**** Dataset ****
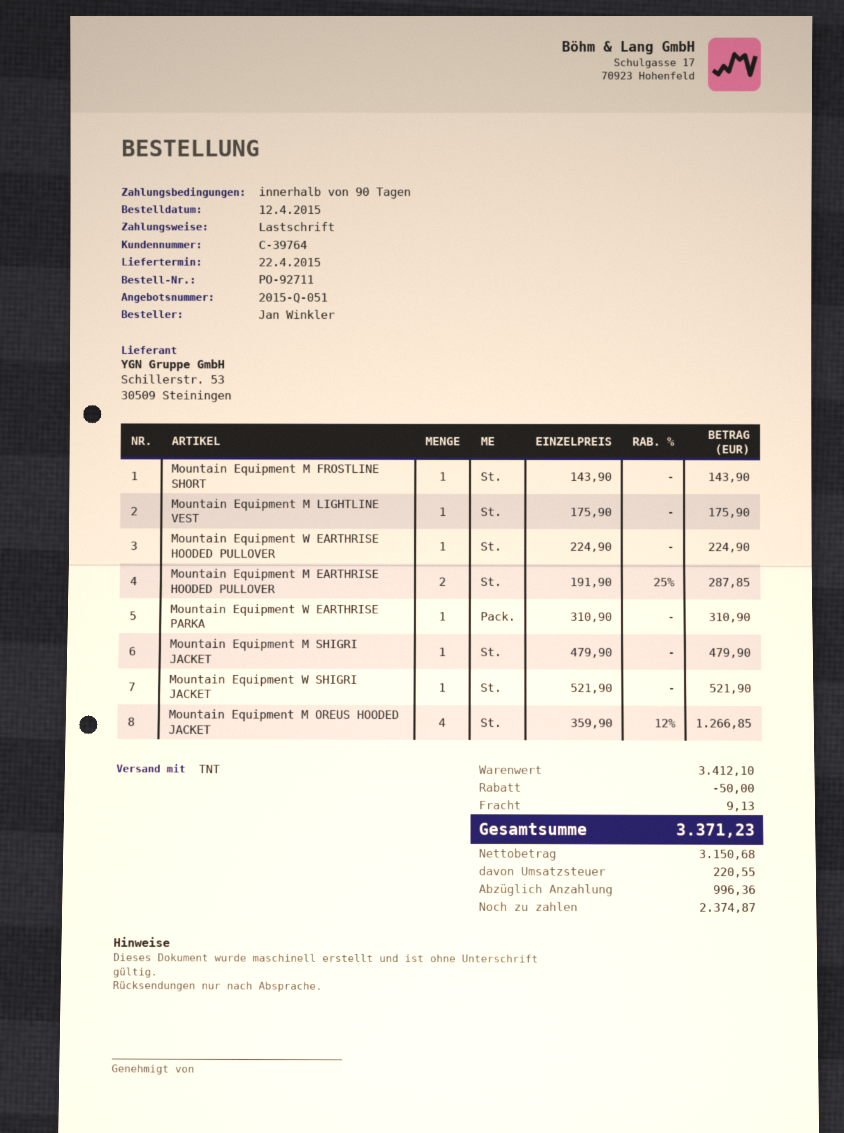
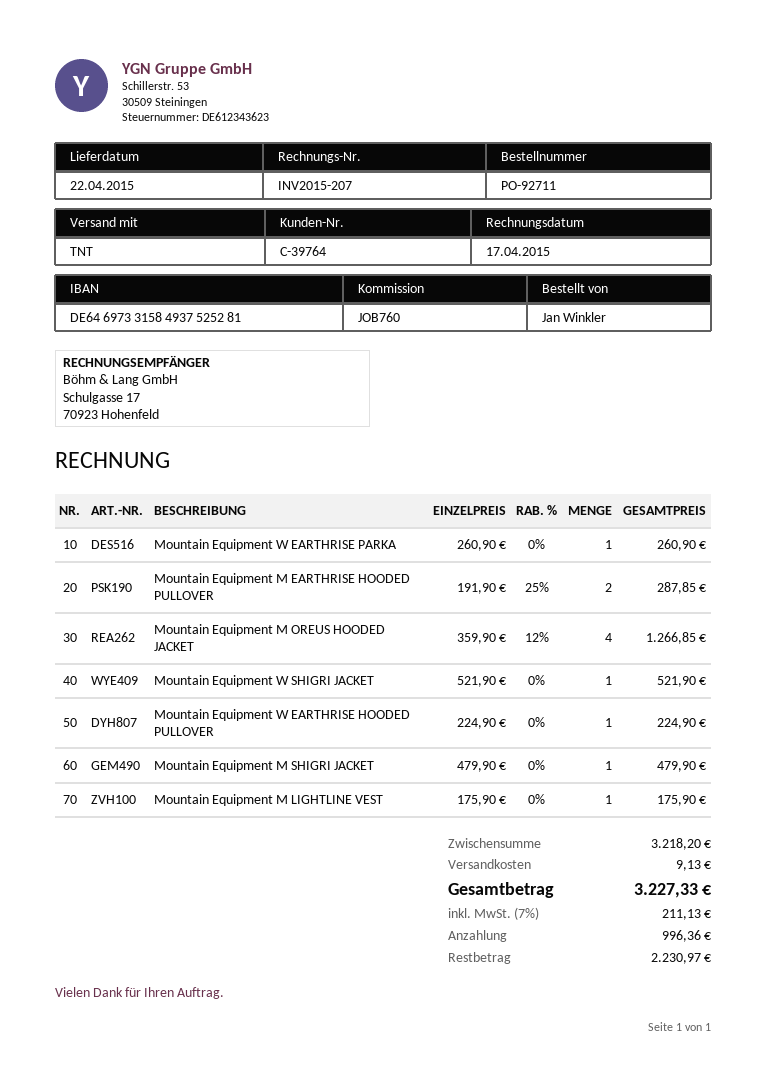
Mountain Equipment M FROSTLINE SHORT: 1 x 143.90 = 143.90 -> none
Mountain Equipment W EARTHRISE PARKA: 1 x 310.90 = 310.90 -> 1 x 260.90 = 260.90
subtotal: 3412.10 -> 3218.20
discount: 50.00 -> none
tax: 220.55 -> 211.13
total: 3371.23 -> 3227.33
balance: 2374.87 -> 2230.97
****
• Task objective
Retype exactly, please, each line from the line that contains "discount: 50.00 -> none" through the last line of the entries above, with nothing added.

• Output for this exercise
discount: 50.00 -> none
tax: 220.55 -> 211.13
total: 3371.23 -> 3227.33
balance: 2374.87 -> 2230.97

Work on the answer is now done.